Forty-nine patients were randomized, 32 to DOPTELET and 17 to placebo, with similar mean [SD] baseline platelet counts in the 2 treatment groups (14.1 [8.6]×10⁹/L and 12.7 [7.8]×10⁹/L, respectively). The median age was 44 years, 63% were female, and 94% were Caucasian, 4% Asian and 2% Black. The median duration of exposure was 26 weeks for DOPTELET-treated patients and 6 weeks for placebo-treated patients. The major efficacy outcome in this trial was the cumulative number of weeks in which the platelet count was ≥50×10⁹/L during the 6-month treatment period in the absence of rescue therapy.
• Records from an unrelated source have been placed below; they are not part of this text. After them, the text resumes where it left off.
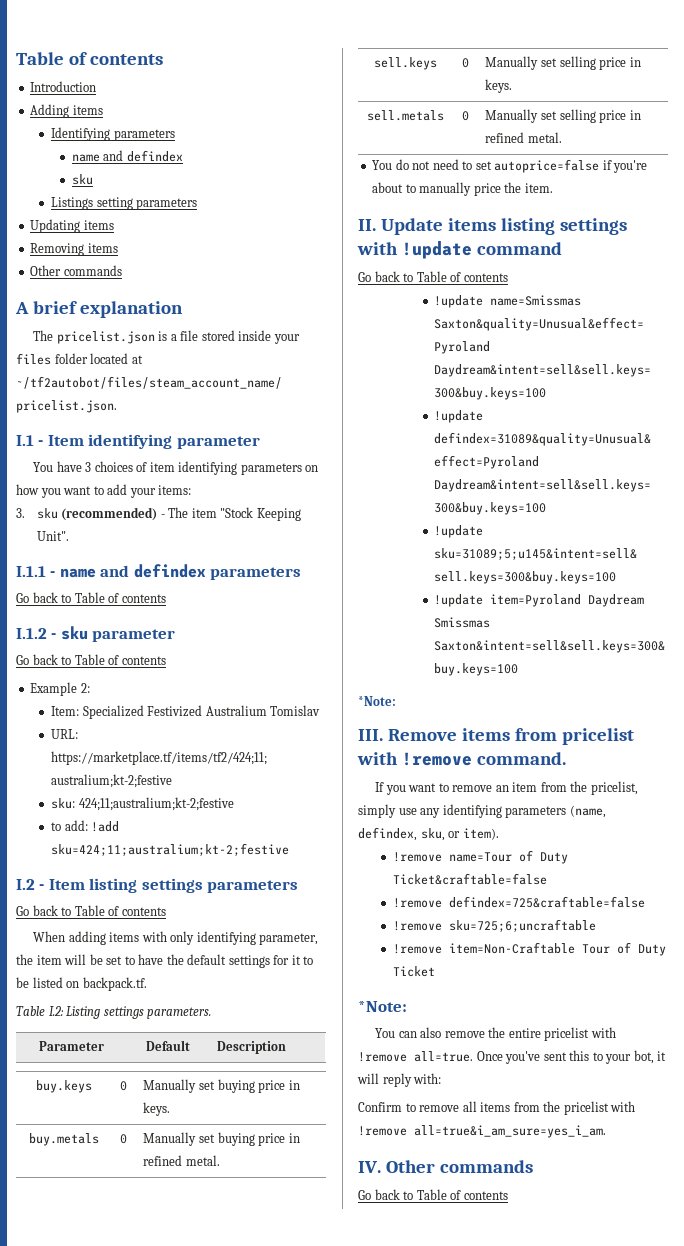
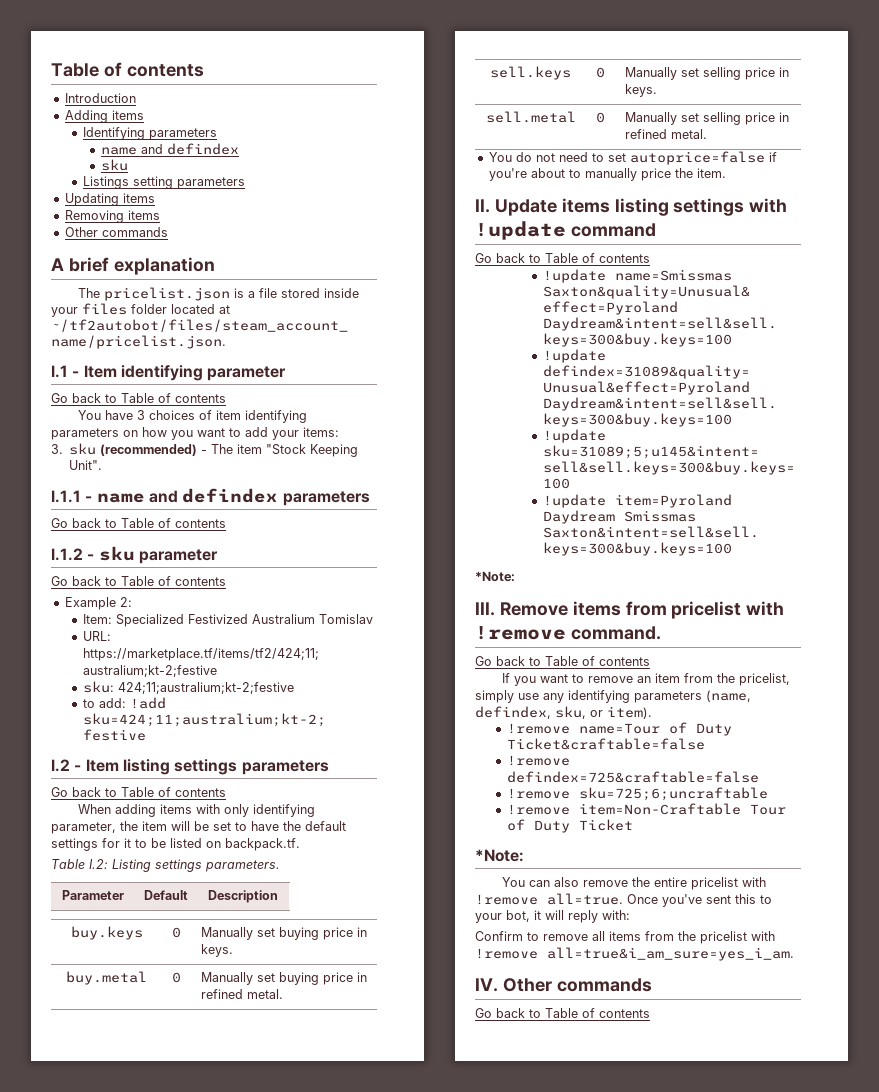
(260, 442) none -> [51,393,226,403] // Go back to Table of contents
[28,1133,99,1146] buy.metals -> [66,971,147,985] buy.metal
[367,110,444,121] sell.metals -> [485,111,576,123] sell.metal
(566, 758) none -> [475,656,650,666] // Go back to Table of contents

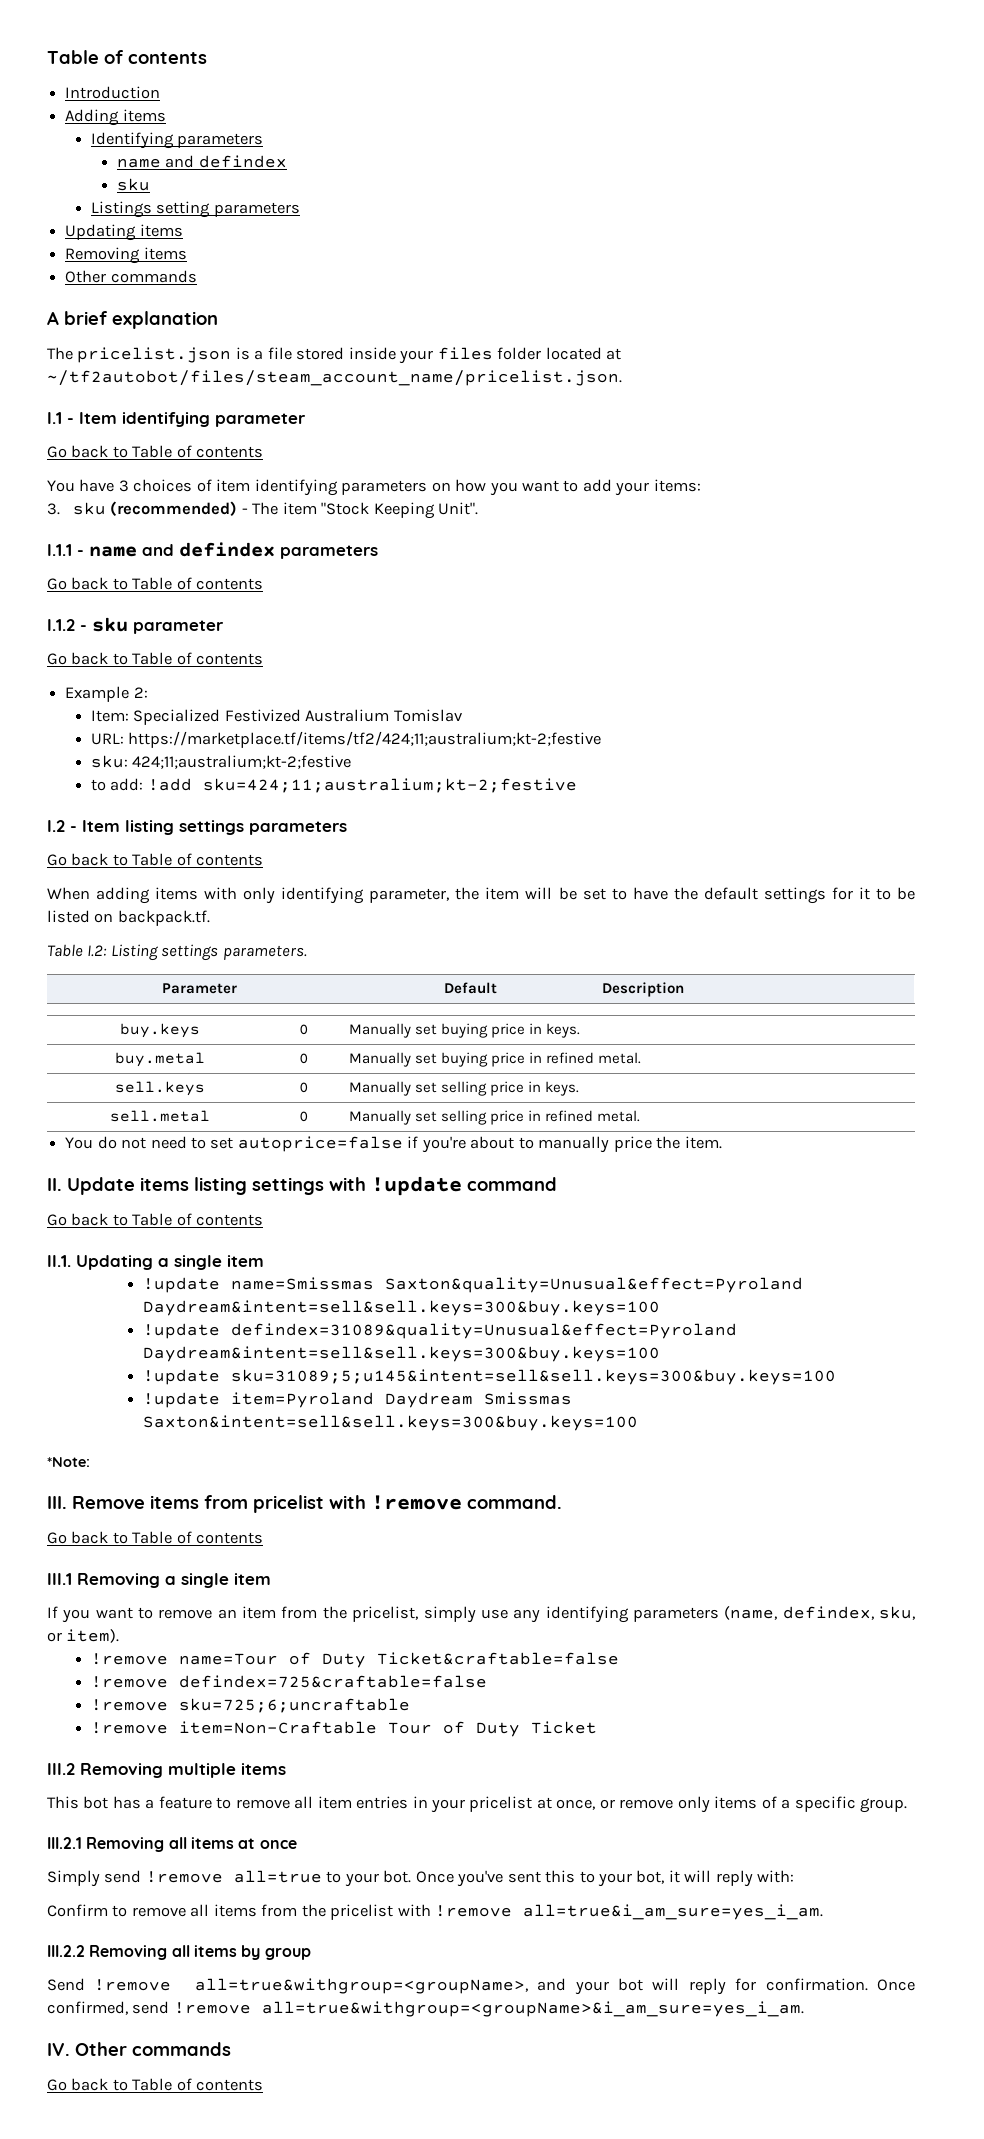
(650, 258) none -> [47,1255,264,1270] // II.1. Updating a single item
(650, 661) none -> [47,1573,271,1588] // III.1 Removing a single item
[475,849,524,862] [502,877,767,890] [475,893,623,905] *Note: // You can also remove the entire pricelist with !remove all=true. -> [47,1763,286,1778] [47,1796,908,1813] [47,1837,297,1852] [47,1870,412,1887] III.2 Removing multiple items // This bot has a feature to remove all item entries in your pricelist at once, or remove only items of a specific group. // III.2.1 Removing all items at once // Simply send !remove all=true to your bot.
(794, 954) none -> [47,1945,311,1960] [47,1978,915,1995] [47,2001,804,2017] // III.2.2 Removing all items by group // Send !remove all=true&withgroup=<groupName>, and your bot will reply for confirmation. Once confirmed, send !remove all=true&withgroup=<groupName>&i_am_sure=yes_i_am.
DOPTELET-treated patients had a longer duration of platelet counts ≥50×10⁹/L in the absence of rescue therapy than those who received placebo (median 12.4 [0, 25] vs 0 [0, 2] weeks, respectively, p<0.0001) (see Table 9).

Table 9 :       Cumulative Number of Weeks of Platelet Response   –   Phase 3 Trial in Patients with Chronic Immune Thrombocytopenia

Primary Efficacy Analysis	DOPTELET (n=32)	Placebo (n=17)
Cumulative Number of Weeks with a Platelet Response*
Mean (SD)	12.0 (8.75)	0.1 (0.49)
Median	12.4	0.0
Min, Max	0, 25	0, 2
p-value of Wilcoxon rank sum test	<0.0001

Max=maximum, Min=minimum, SD=Standard deviation.

*Cumulative number of weeks of platelet response is defined as the total numbers of weeks in which the platelet count was ≥50×10⁹/L during 6 months of treatment in the absence of rescue therapy.

In addition, a larger proportion of patients in the DOPTELET treatment group had platelet counts ≥50×10⁹/L at Day 8 compared to placebo (21/32; 66% vs 0/17; 0.0%, respectively; p<0.0001).